The role of polyamines in beta-adrenergic stimulation of calcium influx and membrane transport in rat heart.

The beta-adrenergic agonist 1-isoproterenol induced an early (less than 1 min) stimulation of endocytosis, amino acid transport and hexose transport, monitored by the temperature-sensitive uptake of horseradish peroxidase, alpha-aminoisobutyrate and 2-deoxyglucose, respectively, in rat ventricle cubes. This stimulation was time- and concentration-dependent and was maximum at 10(-8) M isoproterenol. The beta-adrenergic antagonist propranolol blocked isoproterenol stimulation of membrane transport, thereby confirming beta-adrenoceptor mediation; 2.5 mM EGTA, 1 mM LaCl2 and 100 microM verapamil blocked the hormonal response without affecting basal transport. The calcium ionophore A23187 caused an acute stimulation of endocytosis, hexose and amino acid transport. Isoproterenol rapidly (less than 30 s) stimulated 45Ca2+ influx. These data suggest that stimulus-response (stimulus-"transport") coupling is mediated by a rise in cytosolic Ca2+ concentration. A rapid (less than 30 to 60 s) increase in ornithine decarboxylase (ODC) activity, followed by an early (less than 1 to 2 min), sustained increase in putrescine, spermidine and spermine concentrations was evoked by 10(-7) M isoproterenol.

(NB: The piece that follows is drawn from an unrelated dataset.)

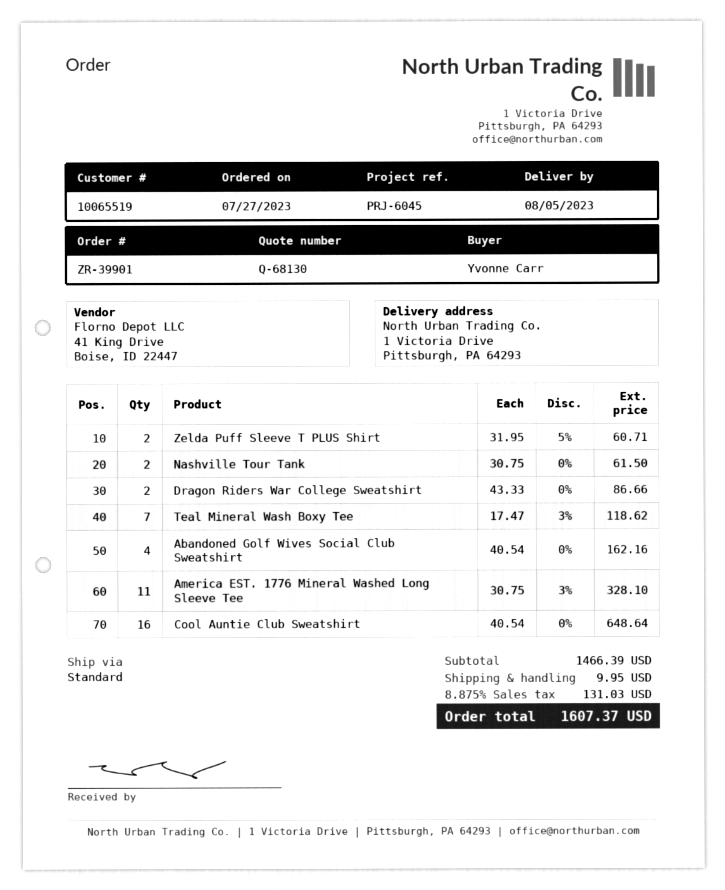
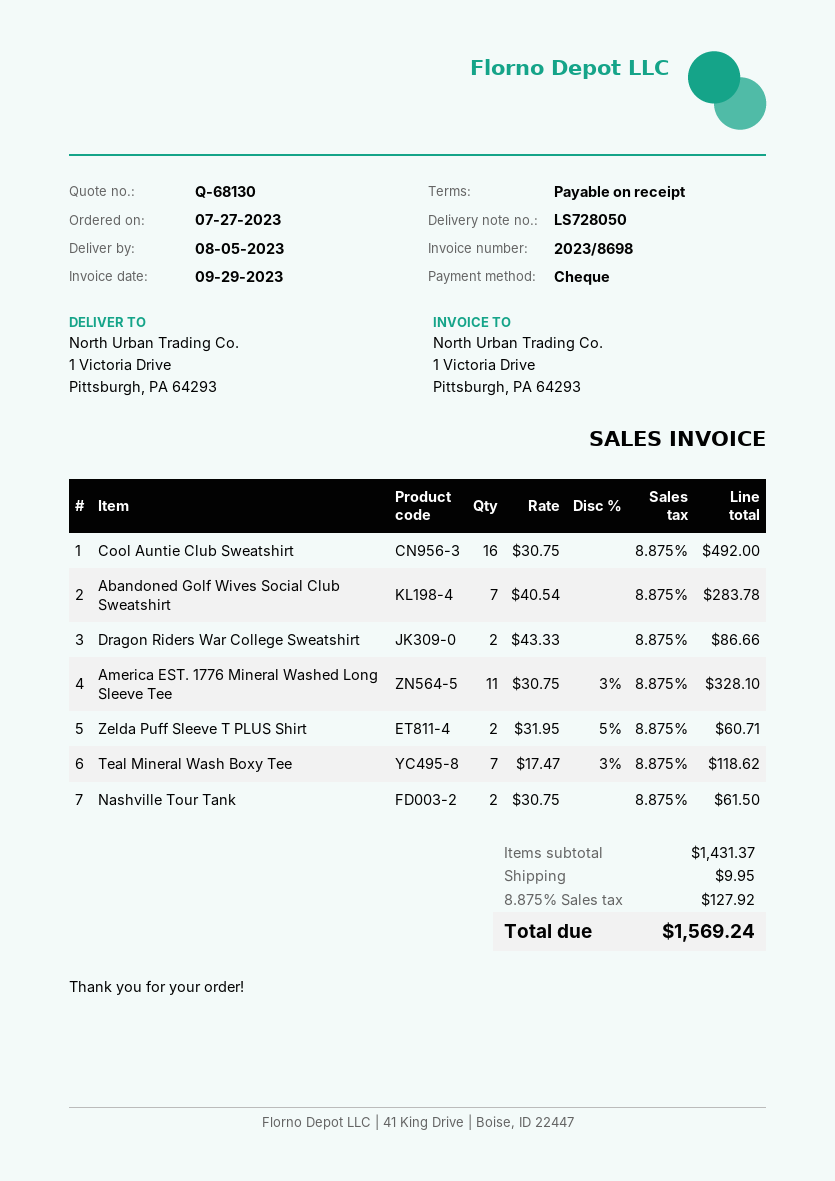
Abandoned Golf Wives Social Club Sweatshirt: 4 x 40.54 = 162.16 -> 7 x 40.54 = 283.78
Cool Auntie Club Sweatshirt: 16 x 40.54 = 648.64 -> 16 x 30.75 = 492.00
subtotal: 1466.39 -> 1431.37
tax: 8.875% = 131.03 -> 8.875% = 127.92
total: 1607.37 -> 1569.24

The ODC inhibitor alpha-difluoromethylornithine (DFMO, 5 mM) suppressed the isoproterenol-induced increase in ODC and polyamine levels and the stimulation of 45Ca influx, endocytosis, hexose transport, and amino acid transport. Putrescine (0.5 mM) negated DFMO inhibition and restored the increase in polyamines, 45Ca influx, endocytosis, and transport of hexose and amino acid. These data suggest that polyamine synthesis is involved in isoproterenol stimulation of Ca2+ influx and membrane transport functions in ventricular myocardium. These findings are consistent with a model for signal transduction and stimulus-response coupling in which polyamines function as intracellular messengers to generate cytosolic Ca2+ signals by stimulating Ca2+ influx.